(DATA FOR THIS EXERCISE Opens)
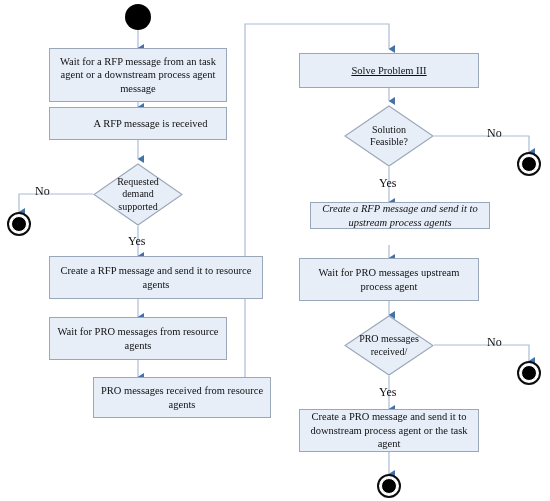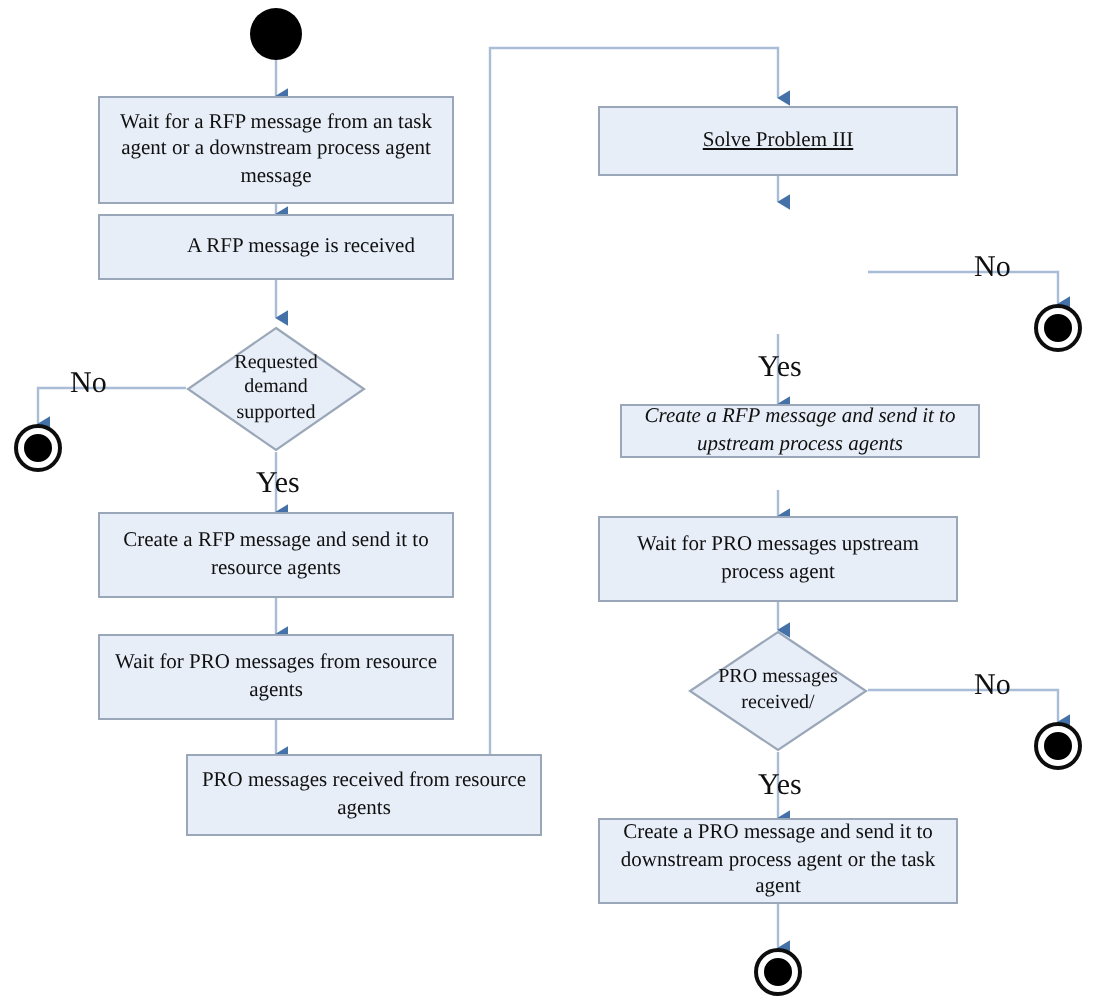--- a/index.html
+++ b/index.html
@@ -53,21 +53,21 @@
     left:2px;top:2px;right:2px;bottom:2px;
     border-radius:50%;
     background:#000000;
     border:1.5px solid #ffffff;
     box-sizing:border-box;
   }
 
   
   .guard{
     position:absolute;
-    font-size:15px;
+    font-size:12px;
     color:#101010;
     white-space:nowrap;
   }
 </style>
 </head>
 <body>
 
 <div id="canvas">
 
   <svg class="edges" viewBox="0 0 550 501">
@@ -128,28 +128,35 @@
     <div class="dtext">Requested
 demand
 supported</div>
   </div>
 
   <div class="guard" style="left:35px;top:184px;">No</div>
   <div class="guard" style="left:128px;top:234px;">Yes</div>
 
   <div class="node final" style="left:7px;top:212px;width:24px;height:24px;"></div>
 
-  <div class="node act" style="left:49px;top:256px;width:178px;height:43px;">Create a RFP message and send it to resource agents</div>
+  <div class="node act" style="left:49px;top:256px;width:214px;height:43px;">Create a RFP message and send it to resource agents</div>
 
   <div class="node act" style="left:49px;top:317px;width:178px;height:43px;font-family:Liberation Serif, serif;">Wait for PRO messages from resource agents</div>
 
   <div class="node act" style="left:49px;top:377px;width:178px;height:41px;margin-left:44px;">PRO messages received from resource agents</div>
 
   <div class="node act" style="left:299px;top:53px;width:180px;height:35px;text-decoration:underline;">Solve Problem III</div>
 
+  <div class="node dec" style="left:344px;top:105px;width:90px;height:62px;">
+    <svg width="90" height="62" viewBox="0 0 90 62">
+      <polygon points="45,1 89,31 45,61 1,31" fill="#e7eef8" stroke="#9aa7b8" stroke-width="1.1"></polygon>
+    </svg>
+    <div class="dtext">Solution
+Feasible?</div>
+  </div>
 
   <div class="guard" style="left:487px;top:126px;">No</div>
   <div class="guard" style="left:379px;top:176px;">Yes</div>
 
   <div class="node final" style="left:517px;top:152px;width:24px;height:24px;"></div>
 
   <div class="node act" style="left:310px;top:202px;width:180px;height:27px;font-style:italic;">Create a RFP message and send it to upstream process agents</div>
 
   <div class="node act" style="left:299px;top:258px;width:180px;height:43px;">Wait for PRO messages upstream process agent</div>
(DATA FOR THIS EXERCISE Closes)
■ TASK DIRECTIONS ■
What lines in the listing above hold the string "width"? List them.

■ ANSWER SPACE ■
   <div class="node final" style="left:7px;top:212px;width:24px;height:24px;"></div>
-  <div class="node act" style="left:49px;top:256px;width:178px;height:43px;">Create a RFP message and send it to resource agents</div>
+  <div class="node act" style="left:49px;top:256px;width:214px;height:43px;">Create a RFP message and send it to resource agents</div>
   <div class="node act" style="left:49px;top:317px;width:178px;height:43px;font-family:Liberation Serif, serif;">Wait for PRO messages from resource agents</div>
   <div class="node act" style="left:49px;top:377px;width:178px;height:41px;margin-left:44px;">PRO messages received from resource agents</div>
   <div class="node act" style="left:299px;top:53px;width:180px;height:35px;text-decoration:underline;">Solve Problem III</div>
+  <div class="node dec" style="left:344px;top:105px;width:90px;height:62px;">
+    <svg width="90" height="62" viewBox="0 0 90 62">
+      <polygon points="45,1 89,31 45,61 1,31" fill="#e7eef8" stroke="#9aa7b8" stroke-width="1.1"></polygon>
   <div class="node final" style="left:517px;top:152px;width:24px;height:24px;"></div>
   <div class="node act" style="left:310px;top:202px;width:180px;height:27px;font-style:italic;">Create a RFP message and send it to upstream process agents</div>
   <div class="node act" style="left:299px;top:258px;width:180px;height:43px;">Wait for PRO messages upstream process agent</div>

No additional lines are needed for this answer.